Pertemuan bilateral itu menandai penguatan hubungan strategis Indonesia–Prancis, terutama dalam modernisasi alutsista melalui pembelian pesawat tempur Rafale, kapal selam Scorpène, dan kerja sama transfer teknologi pertahanan. Dalam konteks geopolitik dan perdagangan, momen ini dianggap sebagai bagian dari manuver Indonesia dalam menyeimbangkan tekanan dari berbagai arah.

Serangkaian Terobosan Diplomatik

Kunjungan ke Prancis terjadi tak lama setelah:

  • Negosiasi tarif dengan AS, yang berhasil menurunkan ancaman bea masuk dari 32% menjadi 19% untuk sejumlah produk ekspor RI.

  • Kesepakatan CEPA dengan Uni Eropa (13 Juli 2025), yang mengakhiri negosiasi selama satu dekade dan akan memangkas mayoritas tarif atas produk Indonesia.

  • KTT BRICS di Rio de Janeiro, yang menghasilkan deklarasi bersama untuk menolak hambatan perdagangan sepihak dan mendorong reformasi WTO.

Langkah-langkah ini mencerminkan strategi “many-doors diplomacy” yang diterapkan Indonesia — menjaga keseimbangan hubungan dengan kekuatan ekonomi global tanpa memihak secara mutlak.

Risiko Geopolitik dan Ekonomi

Meski langkah diplomatik terlihat positif, sejumlah risiko tetap perlu diantisipasi.
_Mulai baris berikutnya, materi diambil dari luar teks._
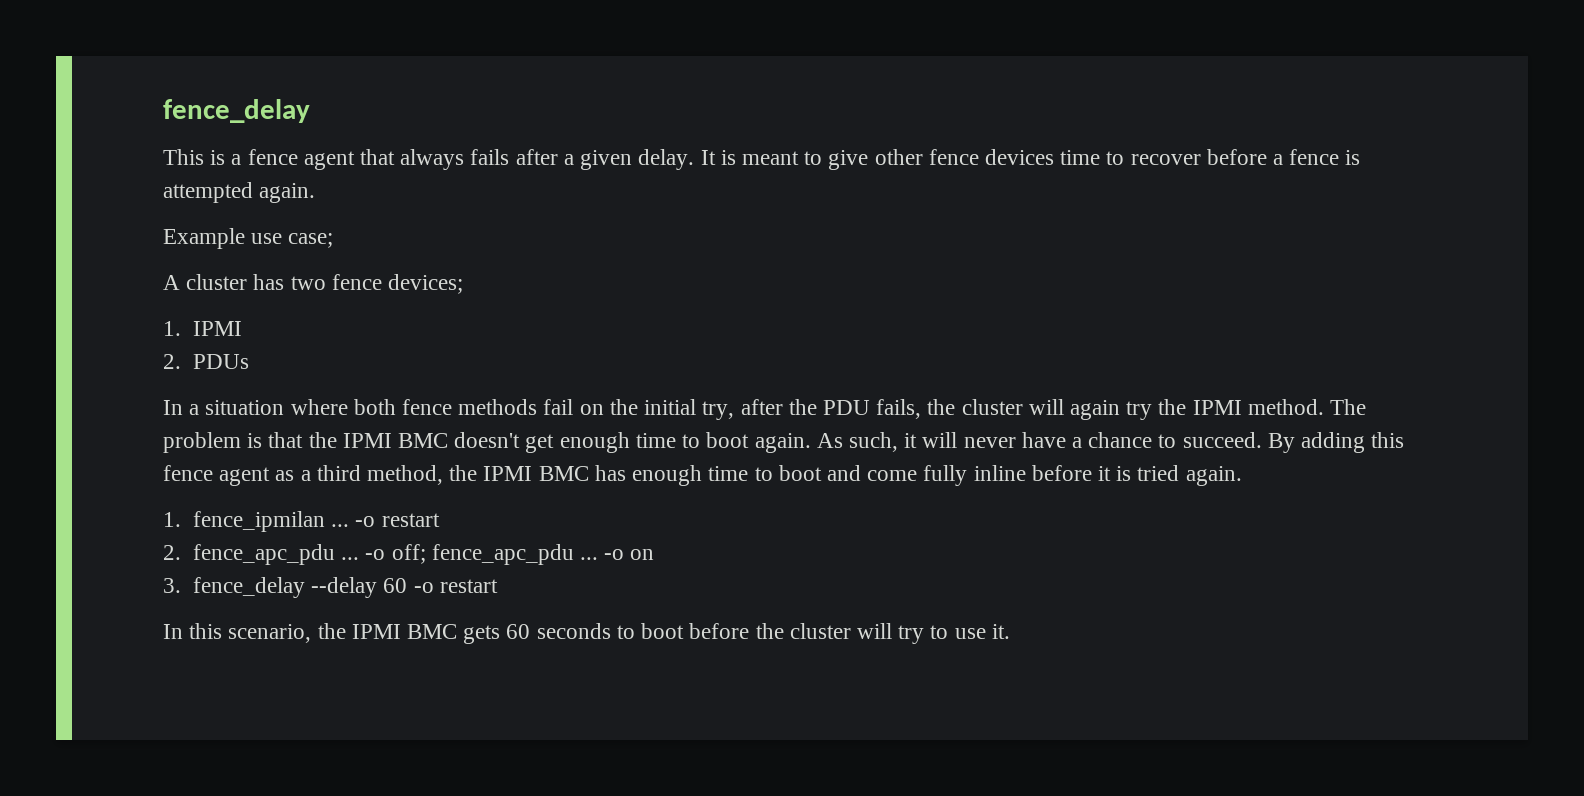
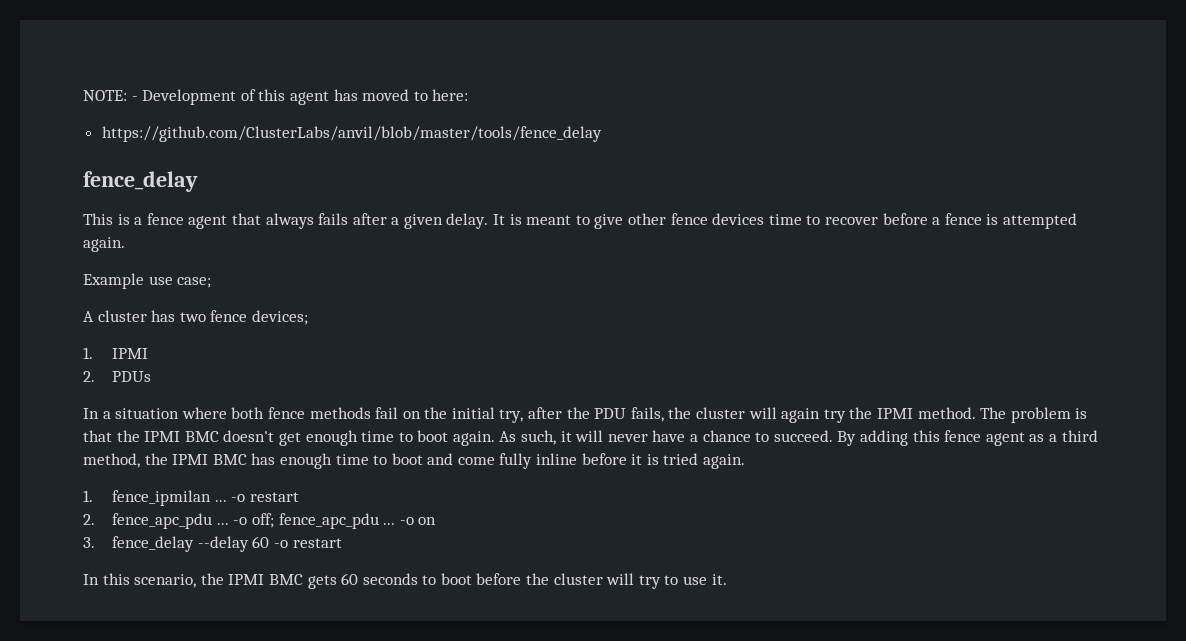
(163, 111) none -> [83,89,469,105] [101,126,602,142] NOTE: - Development of this agent has moved to here: // https://github.com/ClusterLabs/anvil/blob/master/tools/fence_delay //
Di antaranya:

  • Tarif 19% dari AS berpotensi memangkas margin ekspor manufaktur seperti garmen dan elektronik.

  • Non-Tariff Barrier UE, termasuk aturan deforestasi dan jejak rantai pasok, bisa menghambat ekspor kelapa sawit dan kayu sebelum CEPA efektif.

  • Fragmentasi internal BRICS, terutama perbedaan sikap terhadap konflik di Ukraina dan Gaza, bisa memengaruhi soliditas kelompok.

  • Ketergantungan pada sistem senjata Prancis, yang menimbulkan risiko jika Paris menunda pasokan atau memberlakukan embargo.

Dampak Langsung ke Ekonomi Indonesia

Dalam jangka pendek, dampak ekonomi mulai terlihat:

  1. Ekspor manufaktur ke AS diperkirakan mengalami kenaikan biaya 6–8% dibanding 2024. Beberapa produsen tengah mempertimbangkan relokasi sebagian produksi ke Meksiko untuk menghindari tarif.

  2. Industri baterai dan nikel mendapat angin segar, berkat prioritas pasokan mineral ke industri hijau Eropa pasca-CEPA.

  3. Sentimen pasar positif, tercermin dari kenaikan IHSG sebesar 0,8% pasca pengumuman tarif AS.

  4. Bank Indonesia memiliki ruang untuk menurunkan suku bunga demi menjaga likuiditas eksportir.

Langkah Mitigasi Pemerintah

Pemerintah telah menyusun sejumlah solusi:

  • Aktivasi forum BRICS, termasuk kemungkinan gugatan bersama ke WTO dan penguatan sistem pembayaran alternatif (BRICS Pay).

  • Percepatan implementasi CEPA-UE, dengan penekanan pada masa transisi standar deforestasi dan pertukaran akses pasar.

  • Diversifikasi mitra dagang, termasuk percepatan PTA dengan Afrika dan Amerika Latin serta harmonisasi standar dengan BRICS dan UE.

Kemitraan Strategis dengan Prancis

Hubungan erat dengan Prancis dianggap memiliki nilai strategis tinggi:

  • Menambah leverage politik Indonesia dalam negosiasi internasional.

  • Mendorong transfer teknologi industri pertahanan untuk memperkuat komponen lokal.

  • Menjadi alternatif diplomatik Barat selain AS, guna menghindari ketergantungan tunggal dan risiko “tarif politik” di masa depan.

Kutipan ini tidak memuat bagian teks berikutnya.